My mother loved so much of her life. She'd make gourmet food with her meager budget and call to tell me her latest concoction, that it was the best thing she ever tasted. She used to make fun of my speaking in superlatives, but once she got to that part of her life where she had nothing left but soul, she relished in superlatives herself. "Oh Jessica," she'd say. "I had a cracker party with tuna salad with my special mayo and grapes and it was too DIE for." I'd love hearing about all her eating extravaganzas. She never seemed sad that she couldn't afford something she didn't have. "I wouldn't trade who I am for the world," she'd say. She really was always grateful for everything. Much more so than I have ever been. She was always talking about how she found just exactly what she was looking for at St. Vincent De Paul's, as if it were divine intervention. Or telling me all the times she looked down on one of her walks and found a five-dollar bill or a diamond earing. "I hope you always look down whenever you're out," she'd say. "You can't imagine the treasures people step right over." She knew someone was always looking out for her. She never once doubted her guardian angels, even when the pain of her life was unimaginable.

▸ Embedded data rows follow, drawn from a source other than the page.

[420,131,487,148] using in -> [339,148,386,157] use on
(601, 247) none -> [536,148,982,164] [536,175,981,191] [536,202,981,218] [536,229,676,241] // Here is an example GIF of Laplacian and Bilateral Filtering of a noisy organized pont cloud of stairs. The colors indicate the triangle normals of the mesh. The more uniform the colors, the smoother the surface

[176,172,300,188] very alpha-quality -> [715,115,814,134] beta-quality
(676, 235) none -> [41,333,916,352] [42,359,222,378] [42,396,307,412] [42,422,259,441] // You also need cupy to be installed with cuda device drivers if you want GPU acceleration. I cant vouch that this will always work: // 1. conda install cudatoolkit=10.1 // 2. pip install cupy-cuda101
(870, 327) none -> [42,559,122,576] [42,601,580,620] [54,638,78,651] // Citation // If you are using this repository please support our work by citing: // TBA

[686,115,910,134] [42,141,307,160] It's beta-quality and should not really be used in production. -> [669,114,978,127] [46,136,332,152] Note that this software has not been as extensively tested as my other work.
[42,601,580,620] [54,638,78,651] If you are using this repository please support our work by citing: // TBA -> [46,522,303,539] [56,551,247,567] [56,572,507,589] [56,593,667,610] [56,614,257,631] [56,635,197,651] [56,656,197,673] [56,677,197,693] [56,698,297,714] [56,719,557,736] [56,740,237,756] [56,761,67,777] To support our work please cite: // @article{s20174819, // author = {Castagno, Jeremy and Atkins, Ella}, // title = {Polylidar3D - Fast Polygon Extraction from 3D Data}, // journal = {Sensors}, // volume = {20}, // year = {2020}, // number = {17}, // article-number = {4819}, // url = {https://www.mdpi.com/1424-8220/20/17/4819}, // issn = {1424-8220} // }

That my mother suffered did not diminish who she really was. She was a fractured person, but each part was fascinating to me. And I know now that she was trying to put it all together, but just couldn’t in this lifetime. One of her journals had a title on the top. It said: A Collage of Confusion. It seemed like she had wanted to fill the page with ways to understand her different parts, but the rest of the page is blank.

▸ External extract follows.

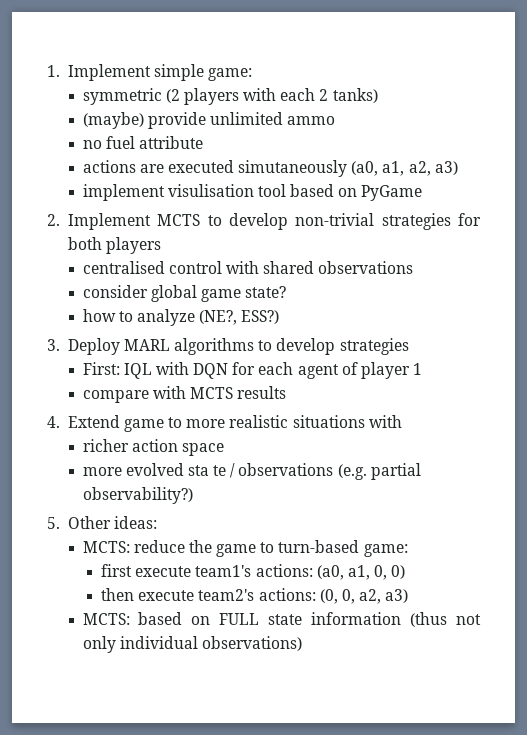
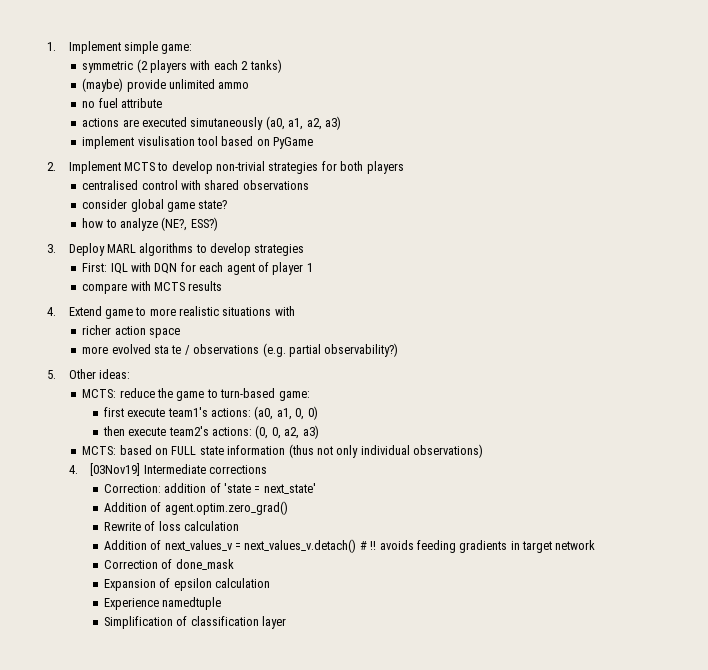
(302, 643) none -> [68,463,267,476] [103,483,316,494] [103,501,288,515] [103,521,240,531] [103,539,596,553] [103,559,234,570] [103,578,271,591] [103,597,222,610] [103,616,287,629] // 4. [03Nov19] Intermediate corrections // Correction: addition of 'state = next_state' // Addition of agent.optim.zero_grad() // Rewrite of loss calculation // Addition of next_values_v = next_values_v.detach() # !! avoids feeding gradients in target network // Correction of done_mask // Expansion of epsilon calculation // Experience namedtuple // Simplification of classification layer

I realize that it's kind of perfect that she passed the day after Easter. My mother has been released from her burdens. She is free. And yes, I have heard her voice several times a day. She tells me to be strong. That she will be here, right with me, always.
I found this conversation with my mother from Mother's Day, 2015:
My mother: I thought of an idea that you need to write about.
My mother: What if… on your birth certificate… it not only stated the day you were born but also the day you will die.
Me: Mother, that’s a terrible idea!
My mother: Why? Don’t you think people would live their lives differently knowing how many days they had left?
Me: I don’t think so. Personally, I’m feeling completely anxious just hearing about your idea.
My mother: Oh Jessica. Is there any thing that doesn’t give you anxiety?
Me: No. Not really.
My mother: Well, you know what should also be written on your birth certificate?
My mother: That you will be anxious every single day of your life. That you will never know what it’s like to wake up in the morning with a sense of well-being and peace. And because you have longevity in your genes, you will be living a longer than usual life with this horrible anxiety encompassing your every single day.
Me: Now, that I could handle.
My mother: Figures. Well, my darling, I need to start heading over to St. Vincent’s DePaul’s before it gets too beastly hot. So go and enjoy your Mother’s Day. Because you are the world’s most wonderful mother, as well as the world’s most wonderful daughter.
Me: Aw, thank you, Mother.
My mother: Don’t thank me, Jessica. You know how very unfond I am of your thank yous.
Me: Well, Happy Mother’s Day to you too, Mother. I wish we could be together.
My mother: There’s nothing I would want more.